Uma opinião sobre a questão religiosa no referendo do aborto
1. No post anterior o Miguel toca no cerne das complexas relações entre a religiosidade no mundo secular e as orientações das hierarquias religiosas.
2. Do Arcebispo só poderiamos esperar que repetisse a orientação da Igreja a cuja hierarquia pertence e de cujas orientações é co-autor e não só transmissor. Mas uma coisa é a hierarquia, outra a comunidade e ainda outra os sinais que a primeira dá à segunda. Continuo convencido, pelo que se viu até agora, que é no reconhecimento explícito do direito dos crentes à opinião feito pelo Patriarca de Lisboa, no modo como é encarada a diversidade das posições dos crentes que se encontra no tom da generalidade das posições expressas pela hierarquia e no subtil desligamento do preceito moral em relação ao ordenamento jurídico que consiste a grande novidade da posição da Igreja Católica neste referendo em relação ao anterior.
3. Seria anormal, isso sim, que a hierarquia da Igreja Católica, em tempo de campanha e quando interrogada sobre um tema concreto em relação aoqual tem uma orientação precisa, negasse ou diluisse a sua posição própria.
Ao expressar opinião está, do meu ponto de vista, a jogar com inteira propriedade o jogo democrático deste referendo e nunca entrevi nenhum sinal de que faria diferentemente. Mais, a Igreja Católica tem o direito - talvez até o dever - de deixar clara a sua doutrina moral.
3. Sobra, evidentemente, a questão de fundo de como tratar penalmente a inviolabilidade do direito à vida em nome do qual a Igreja esteia a sua posição. Aqui há que realçar, penso, dois pontos que enfraquecem o princípio aparentemente sólido:
a)Desde que há na lei penal excepções que permitem a IVG em certas circunstâncias que a posição de princípio da Igreja Católica deixou de estar reflectida de modo absoluto no ordenamento jurídico português sobre o aborto. Agora o que está em causa é apenas uma extensão do número de excepções, não é a criação da excepção. Em rigor, quem invoca este argumento já está contra a lei que existe e com a qual a sociedade portuguesa e a Igreja Católica já vivem sem sobressaltos nem apelos à desobediência, se exceptuarmos os fundamentalismos isolados que a própria hierarquia não abraçou.
b) A própria Igreja Católica aceita a possibilidade da arbitragem moral entre direitos contraditórios, mesmo a propósito da vida. Basta que recordemos a discussão havida aquando do novo catecismo. Sem conceder no ponto de que a definição do início da vida não é unívoca, a posição seria ainda a da recusa desta e não de qualquer arbitragem.

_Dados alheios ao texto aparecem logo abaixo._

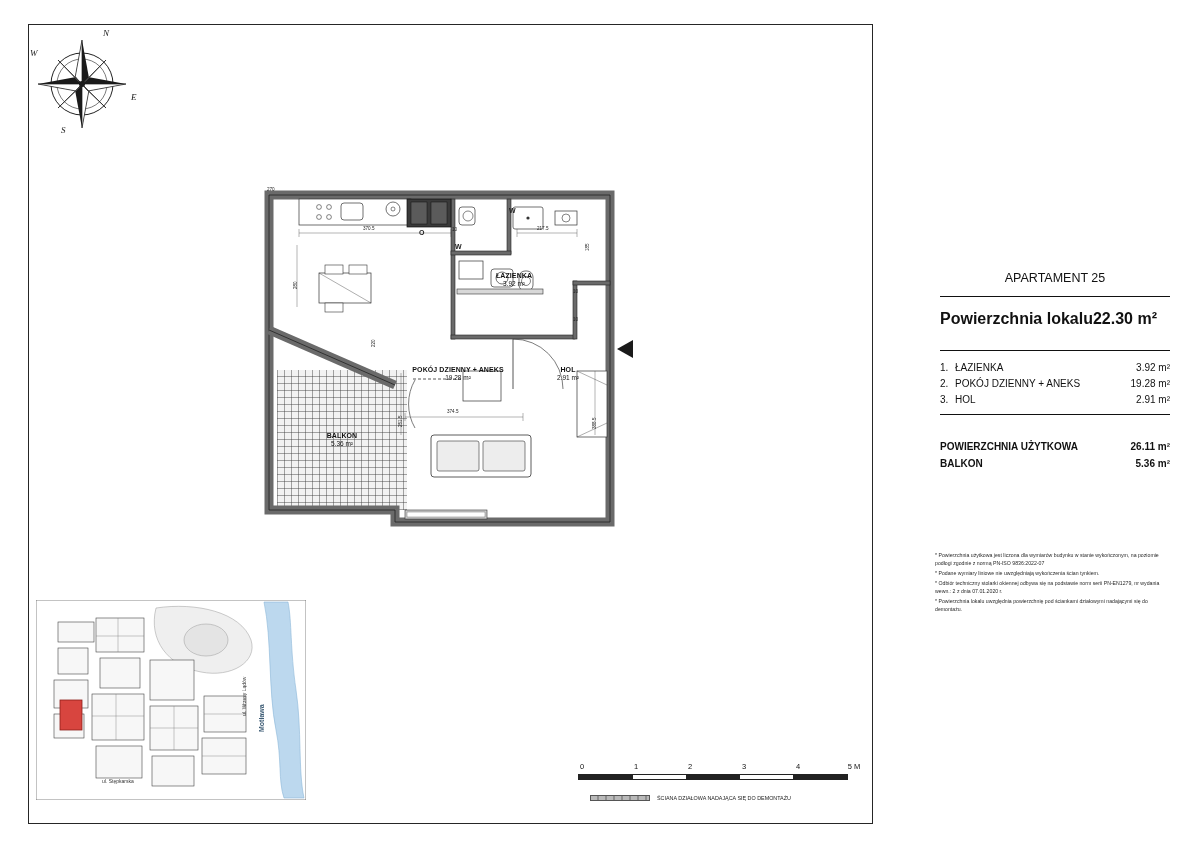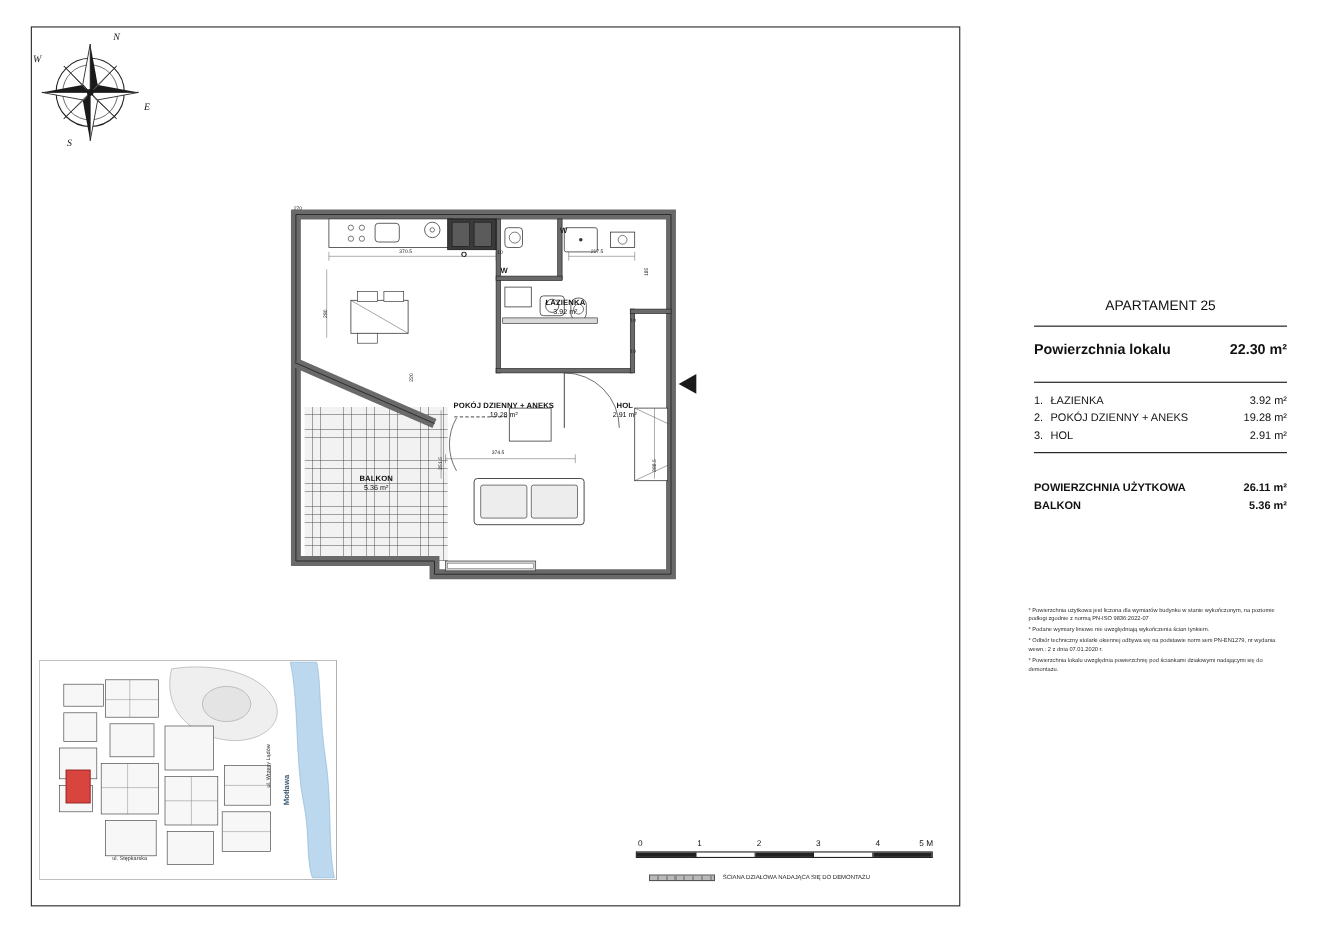--- a/index.html
+++ b/index.html
@@ -88,22 +88,22 @@
     color: #111;
     text-align: center;
     margin-top: 5px;
   }
   .tb-rule {
     border-top: 1px solid #111;
     margin-top: 11px;
   }
   .tb-total {
     display: flex;
-    justify-content: space-between;
-    font-size: 13px;
+    justify-content: flex-start;
+    font-size: 16px;
     font-weight: bold;
     color: #111;
     padding-top: 13px;
     padding-bottom: 11px;
   }
   .tb-list {
     padding-top: 11px;
   }
   .tb-li {
     display: flex;
@@ -472,21 +472,21 @@
     <span class="site-label rot" style="left:222px; top:132px; font-size:7px; font-weight:bold; color:#3d5c75;">Motława</span>
   </div>
 
   <div class="scalebar">
     <div class="sb-nums">
       <span style="left:4px;">0</span>
       <span style="left:58px;">1</span>
       <span style="left:112px;">2</span>
       <span style="left:166px;">3</span>
       <span style="left:220px;">4</span>
-      <span style="left:264px;">5 M</span>
+      <span style="left:276px;">5 M</span>
     </div>
     <div class="sb-bar" style="width:270px;">
       <div class="fill"></div>
       <div></div>
       <div class="fill"></div>
       <div></div>
       <div class="fill"></div>
     </div>
   </div>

4. A posição moral da Igreja Católica sobre o tema do aborto é uma questão "do século" e mudará ou não com o modo como interiorize os dilemas morais das mulheres reais. Seguramente que, se a hierarquia não estivesse tão rigidamente fechada na matéria disciplinar do celibato do clero, a percepção do problema ganharia um foro de cidadania diferente. É certo também que, se a Igreja fosse uma instituição paritária ou que aderisse ao caminho da paridade entre homens e mulheres, as íntimas experiências da sexualidade feminina não seriam tão exteriores às experiências vividas de quem guarda a actualização histórica dos preceitos morais católicos.
Não pretendo, evidentemente, dizer que a Igreja submetida a essas diferenças tivesse necessariamente uma posição diferente sobre esta questão concreta, muito menos que a tivesse instantaneamente. Apenas acho que todas as arbitragens entre princípios contraditórios nesta matéria teriam que ser cuidadosamente reponderadas.
6. A questão da despenalização da IVG é tão excêntrica para a hierarquia religiosa porque trata de uma arbitragem de direitos tocada pelas consequências da grande questão do século XX que continua a passar marginalmente pela Igreja Católica: a da igualdade plena entre mulheres e homens. Contudo, se as eleitoras e os eleitores ouvem a hierarquia, têm as suas próprias experiências de vida e é nessa pluralidade de experiências que reside o segredo da boa convivência da fé e da religiosidade com as leis laicas das democracias contemporâneas, como é nela que se decidirá o sentido de voto de cada católico, seja qual for.